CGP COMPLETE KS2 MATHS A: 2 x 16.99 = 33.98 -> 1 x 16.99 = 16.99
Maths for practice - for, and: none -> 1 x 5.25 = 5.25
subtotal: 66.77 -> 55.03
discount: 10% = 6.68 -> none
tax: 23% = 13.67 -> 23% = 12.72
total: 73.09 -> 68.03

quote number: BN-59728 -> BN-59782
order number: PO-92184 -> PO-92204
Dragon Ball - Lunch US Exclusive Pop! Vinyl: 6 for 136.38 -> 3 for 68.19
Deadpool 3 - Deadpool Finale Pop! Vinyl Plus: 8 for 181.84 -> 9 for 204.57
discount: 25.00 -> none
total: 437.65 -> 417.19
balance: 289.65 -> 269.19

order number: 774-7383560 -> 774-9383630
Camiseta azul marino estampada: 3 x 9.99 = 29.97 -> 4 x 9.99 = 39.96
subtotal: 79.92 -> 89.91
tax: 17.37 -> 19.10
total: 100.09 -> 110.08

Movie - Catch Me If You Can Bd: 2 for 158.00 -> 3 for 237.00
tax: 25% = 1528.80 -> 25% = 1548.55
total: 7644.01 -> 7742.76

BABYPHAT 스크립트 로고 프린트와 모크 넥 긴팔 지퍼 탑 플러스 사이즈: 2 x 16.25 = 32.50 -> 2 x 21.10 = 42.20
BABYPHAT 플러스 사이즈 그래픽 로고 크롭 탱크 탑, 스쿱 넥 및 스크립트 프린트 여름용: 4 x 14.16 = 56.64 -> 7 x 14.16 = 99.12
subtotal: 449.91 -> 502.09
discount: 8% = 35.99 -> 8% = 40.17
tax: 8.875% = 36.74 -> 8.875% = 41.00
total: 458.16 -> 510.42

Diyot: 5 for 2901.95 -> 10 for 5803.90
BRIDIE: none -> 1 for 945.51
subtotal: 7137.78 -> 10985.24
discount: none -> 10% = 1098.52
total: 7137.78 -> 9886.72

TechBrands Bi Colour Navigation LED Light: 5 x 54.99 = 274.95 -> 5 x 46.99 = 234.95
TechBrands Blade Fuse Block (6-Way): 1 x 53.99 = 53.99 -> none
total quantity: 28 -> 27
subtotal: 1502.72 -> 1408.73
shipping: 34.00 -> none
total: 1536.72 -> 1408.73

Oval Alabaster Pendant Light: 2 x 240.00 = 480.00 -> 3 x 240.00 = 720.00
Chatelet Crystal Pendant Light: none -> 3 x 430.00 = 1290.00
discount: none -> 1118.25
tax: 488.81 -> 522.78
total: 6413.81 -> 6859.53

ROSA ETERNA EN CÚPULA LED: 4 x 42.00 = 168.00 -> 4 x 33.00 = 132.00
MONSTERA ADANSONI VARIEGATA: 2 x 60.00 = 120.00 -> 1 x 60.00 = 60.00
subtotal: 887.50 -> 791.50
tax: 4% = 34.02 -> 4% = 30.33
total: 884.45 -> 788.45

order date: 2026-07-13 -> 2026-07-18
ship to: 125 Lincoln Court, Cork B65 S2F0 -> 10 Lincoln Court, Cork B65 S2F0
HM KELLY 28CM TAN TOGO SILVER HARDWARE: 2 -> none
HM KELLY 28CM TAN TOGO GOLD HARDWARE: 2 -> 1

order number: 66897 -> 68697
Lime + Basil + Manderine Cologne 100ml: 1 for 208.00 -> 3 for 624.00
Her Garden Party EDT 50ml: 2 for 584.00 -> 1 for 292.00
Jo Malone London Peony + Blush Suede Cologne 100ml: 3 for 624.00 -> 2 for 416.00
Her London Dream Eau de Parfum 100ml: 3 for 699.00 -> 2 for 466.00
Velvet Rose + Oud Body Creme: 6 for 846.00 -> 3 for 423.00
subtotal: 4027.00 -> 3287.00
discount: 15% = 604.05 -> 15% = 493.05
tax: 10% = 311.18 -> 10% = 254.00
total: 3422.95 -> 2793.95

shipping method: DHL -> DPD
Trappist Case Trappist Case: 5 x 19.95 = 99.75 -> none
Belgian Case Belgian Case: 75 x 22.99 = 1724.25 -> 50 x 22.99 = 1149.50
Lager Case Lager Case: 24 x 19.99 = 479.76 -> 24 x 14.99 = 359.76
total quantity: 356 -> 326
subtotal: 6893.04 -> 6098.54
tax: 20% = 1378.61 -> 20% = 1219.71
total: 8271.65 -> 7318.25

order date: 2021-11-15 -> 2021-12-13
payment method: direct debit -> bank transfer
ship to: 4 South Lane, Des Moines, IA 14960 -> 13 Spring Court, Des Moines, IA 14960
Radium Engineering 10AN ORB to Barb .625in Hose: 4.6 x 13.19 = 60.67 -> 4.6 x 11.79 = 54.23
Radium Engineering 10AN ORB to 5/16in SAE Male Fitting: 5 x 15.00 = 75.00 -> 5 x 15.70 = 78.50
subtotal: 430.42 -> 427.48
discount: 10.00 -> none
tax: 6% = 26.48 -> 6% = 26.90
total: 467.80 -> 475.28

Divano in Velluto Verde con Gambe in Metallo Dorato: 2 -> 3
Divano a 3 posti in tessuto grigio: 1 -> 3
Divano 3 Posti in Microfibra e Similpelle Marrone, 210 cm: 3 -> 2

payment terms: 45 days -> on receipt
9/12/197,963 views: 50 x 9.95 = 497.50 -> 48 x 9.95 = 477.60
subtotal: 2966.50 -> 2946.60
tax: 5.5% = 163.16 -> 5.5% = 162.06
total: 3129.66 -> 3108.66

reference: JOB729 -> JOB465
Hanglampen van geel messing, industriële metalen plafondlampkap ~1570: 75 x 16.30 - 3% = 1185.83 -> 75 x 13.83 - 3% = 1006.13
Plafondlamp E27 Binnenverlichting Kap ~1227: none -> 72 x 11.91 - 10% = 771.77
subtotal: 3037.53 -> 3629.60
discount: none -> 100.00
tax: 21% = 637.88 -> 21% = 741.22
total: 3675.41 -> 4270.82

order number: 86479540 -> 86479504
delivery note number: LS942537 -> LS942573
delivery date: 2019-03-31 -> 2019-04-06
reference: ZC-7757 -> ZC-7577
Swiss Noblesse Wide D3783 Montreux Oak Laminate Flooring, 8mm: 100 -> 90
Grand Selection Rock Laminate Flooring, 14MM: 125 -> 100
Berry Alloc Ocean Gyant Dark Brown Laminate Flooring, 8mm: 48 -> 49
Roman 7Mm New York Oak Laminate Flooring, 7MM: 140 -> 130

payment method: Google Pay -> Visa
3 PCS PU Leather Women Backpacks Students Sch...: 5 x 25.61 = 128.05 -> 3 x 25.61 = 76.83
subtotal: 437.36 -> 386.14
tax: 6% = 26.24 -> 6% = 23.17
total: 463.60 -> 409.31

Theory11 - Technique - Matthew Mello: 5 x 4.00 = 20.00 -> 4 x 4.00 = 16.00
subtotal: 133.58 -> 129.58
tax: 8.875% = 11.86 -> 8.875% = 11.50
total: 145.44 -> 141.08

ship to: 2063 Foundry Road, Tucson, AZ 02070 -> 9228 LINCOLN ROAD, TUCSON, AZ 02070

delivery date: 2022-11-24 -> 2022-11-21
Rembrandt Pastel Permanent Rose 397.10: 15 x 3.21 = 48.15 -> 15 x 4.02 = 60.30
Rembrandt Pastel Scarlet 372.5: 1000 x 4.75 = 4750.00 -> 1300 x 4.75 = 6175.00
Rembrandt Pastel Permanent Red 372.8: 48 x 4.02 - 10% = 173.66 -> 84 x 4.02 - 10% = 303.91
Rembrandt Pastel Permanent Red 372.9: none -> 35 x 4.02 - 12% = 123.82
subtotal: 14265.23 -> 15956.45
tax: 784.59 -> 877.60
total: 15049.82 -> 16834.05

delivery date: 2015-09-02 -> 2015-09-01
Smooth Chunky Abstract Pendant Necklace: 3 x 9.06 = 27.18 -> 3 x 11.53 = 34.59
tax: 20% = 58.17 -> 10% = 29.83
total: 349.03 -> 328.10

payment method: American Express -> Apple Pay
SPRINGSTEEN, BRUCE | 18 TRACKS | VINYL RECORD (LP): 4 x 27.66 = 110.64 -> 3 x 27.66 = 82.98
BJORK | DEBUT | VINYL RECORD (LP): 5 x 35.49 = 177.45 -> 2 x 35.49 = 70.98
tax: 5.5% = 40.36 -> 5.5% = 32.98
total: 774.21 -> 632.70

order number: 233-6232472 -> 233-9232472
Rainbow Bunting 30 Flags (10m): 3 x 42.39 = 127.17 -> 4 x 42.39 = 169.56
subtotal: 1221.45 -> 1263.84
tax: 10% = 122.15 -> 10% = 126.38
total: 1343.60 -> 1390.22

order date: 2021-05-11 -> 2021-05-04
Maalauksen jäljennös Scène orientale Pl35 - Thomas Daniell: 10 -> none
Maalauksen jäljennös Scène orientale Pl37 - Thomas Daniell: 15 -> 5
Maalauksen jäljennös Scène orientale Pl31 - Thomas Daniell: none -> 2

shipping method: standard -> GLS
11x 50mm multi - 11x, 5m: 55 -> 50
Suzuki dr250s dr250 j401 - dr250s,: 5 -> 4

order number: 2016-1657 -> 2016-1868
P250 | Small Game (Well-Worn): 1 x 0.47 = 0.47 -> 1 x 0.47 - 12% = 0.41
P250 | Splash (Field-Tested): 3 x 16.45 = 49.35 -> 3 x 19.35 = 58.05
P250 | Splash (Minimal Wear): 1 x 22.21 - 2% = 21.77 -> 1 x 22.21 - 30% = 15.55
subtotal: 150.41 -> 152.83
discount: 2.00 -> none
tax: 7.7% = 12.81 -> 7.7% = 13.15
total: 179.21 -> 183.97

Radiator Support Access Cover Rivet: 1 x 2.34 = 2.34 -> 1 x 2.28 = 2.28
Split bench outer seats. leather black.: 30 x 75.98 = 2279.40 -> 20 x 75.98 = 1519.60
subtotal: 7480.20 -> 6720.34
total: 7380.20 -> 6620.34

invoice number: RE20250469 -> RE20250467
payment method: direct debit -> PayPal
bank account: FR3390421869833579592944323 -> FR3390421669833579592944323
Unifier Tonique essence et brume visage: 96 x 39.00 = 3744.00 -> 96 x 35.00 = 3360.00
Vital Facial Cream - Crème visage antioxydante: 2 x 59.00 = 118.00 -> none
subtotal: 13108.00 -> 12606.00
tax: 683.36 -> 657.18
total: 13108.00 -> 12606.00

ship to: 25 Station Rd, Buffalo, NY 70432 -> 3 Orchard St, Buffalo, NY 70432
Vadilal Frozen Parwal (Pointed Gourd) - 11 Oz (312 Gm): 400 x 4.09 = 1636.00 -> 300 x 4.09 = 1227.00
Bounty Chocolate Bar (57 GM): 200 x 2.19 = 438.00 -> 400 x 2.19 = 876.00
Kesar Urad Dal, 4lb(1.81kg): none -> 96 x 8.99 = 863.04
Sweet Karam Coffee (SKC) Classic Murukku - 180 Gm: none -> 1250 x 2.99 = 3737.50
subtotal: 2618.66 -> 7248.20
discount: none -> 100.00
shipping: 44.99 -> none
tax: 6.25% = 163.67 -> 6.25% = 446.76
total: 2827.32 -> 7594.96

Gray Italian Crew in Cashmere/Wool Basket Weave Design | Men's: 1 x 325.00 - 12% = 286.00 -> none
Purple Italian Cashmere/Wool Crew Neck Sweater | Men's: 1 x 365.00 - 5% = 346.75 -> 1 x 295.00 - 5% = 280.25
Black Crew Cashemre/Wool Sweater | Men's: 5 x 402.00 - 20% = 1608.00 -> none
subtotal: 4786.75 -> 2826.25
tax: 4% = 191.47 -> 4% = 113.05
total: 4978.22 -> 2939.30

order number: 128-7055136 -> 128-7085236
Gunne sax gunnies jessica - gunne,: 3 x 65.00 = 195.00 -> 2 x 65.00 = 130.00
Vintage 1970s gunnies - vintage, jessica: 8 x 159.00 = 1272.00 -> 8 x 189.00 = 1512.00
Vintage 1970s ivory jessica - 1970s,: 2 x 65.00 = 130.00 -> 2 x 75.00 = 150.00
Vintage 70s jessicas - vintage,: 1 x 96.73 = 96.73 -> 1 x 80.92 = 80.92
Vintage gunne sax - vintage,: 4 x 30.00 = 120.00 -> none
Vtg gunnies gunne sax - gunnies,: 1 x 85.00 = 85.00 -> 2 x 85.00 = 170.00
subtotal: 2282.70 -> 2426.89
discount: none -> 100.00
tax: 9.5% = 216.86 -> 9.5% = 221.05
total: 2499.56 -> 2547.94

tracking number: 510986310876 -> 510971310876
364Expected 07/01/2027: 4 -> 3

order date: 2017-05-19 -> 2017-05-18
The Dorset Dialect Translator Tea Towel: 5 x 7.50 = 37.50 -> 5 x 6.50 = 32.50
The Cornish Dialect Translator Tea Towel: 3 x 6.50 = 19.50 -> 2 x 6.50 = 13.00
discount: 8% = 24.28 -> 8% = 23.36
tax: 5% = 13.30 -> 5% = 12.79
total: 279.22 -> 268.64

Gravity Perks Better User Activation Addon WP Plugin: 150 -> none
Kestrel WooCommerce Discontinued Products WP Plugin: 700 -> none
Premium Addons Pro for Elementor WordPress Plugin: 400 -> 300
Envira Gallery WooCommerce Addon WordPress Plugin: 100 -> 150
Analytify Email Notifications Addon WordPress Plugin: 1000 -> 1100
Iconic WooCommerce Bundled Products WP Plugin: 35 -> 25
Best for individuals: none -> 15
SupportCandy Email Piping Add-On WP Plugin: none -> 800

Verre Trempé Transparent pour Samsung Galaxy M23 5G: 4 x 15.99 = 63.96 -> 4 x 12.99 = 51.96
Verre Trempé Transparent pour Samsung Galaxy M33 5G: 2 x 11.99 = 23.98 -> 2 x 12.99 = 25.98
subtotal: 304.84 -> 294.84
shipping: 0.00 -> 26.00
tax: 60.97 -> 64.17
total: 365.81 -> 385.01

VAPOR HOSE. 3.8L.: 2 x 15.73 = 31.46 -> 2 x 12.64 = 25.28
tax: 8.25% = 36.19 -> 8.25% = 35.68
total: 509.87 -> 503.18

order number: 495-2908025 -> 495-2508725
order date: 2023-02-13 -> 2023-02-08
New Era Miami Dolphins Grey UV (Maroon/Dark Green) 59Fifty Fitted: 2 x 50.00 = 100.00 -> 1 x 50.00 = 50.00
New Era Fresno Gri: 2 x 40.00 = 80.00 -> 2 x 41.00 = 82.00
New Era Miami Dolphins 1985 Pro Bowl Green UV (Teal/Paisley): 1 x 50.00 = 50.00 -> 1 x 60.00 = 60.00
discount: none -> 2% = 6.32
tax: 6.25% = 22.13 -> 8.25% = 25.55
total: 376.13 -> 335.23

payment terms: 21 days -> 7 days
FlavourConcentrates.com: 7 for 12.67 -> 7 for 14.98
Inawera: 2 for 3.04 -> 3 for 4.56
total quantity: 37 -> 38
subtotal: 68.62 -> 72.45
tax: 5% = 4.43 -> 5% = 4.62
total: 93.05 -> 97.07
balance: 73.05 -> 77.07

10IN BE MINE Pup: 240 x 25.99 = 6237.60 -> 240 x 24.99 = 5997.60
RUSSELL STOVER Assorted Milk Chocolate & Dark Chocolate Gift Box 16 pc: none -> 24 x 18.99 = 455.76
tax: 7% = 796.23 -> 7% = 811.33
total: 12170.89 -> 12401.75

-=-=-

Exercise prompt: Beginning at the line with "Divano a 3 posti in tessuto grigio: 1 -> 3" and stopping after the line with "reference: JOB729 -> JOB465", please write out every line of the data above exactly and nothing else.

Solution for this exercise:
Divano a 3 posti in tessuto grigio: 1 -> 3
Divano 3 Posti in Microfibra e Similpelle Marrone, 210 cm: 3 -> 2

payment terms: 45 days -> on receipt
9/12/197,963 views: 50 x 9.95 = 497.50 -> 48 x 9.95 = 477.60
subtotal: 2966.50 -> 2946.60
tax: 5.5% = 163.16 -> 5.5% = 162.06
total: 3129.66 -> 3108.66

reference: JOB729 -> JOB465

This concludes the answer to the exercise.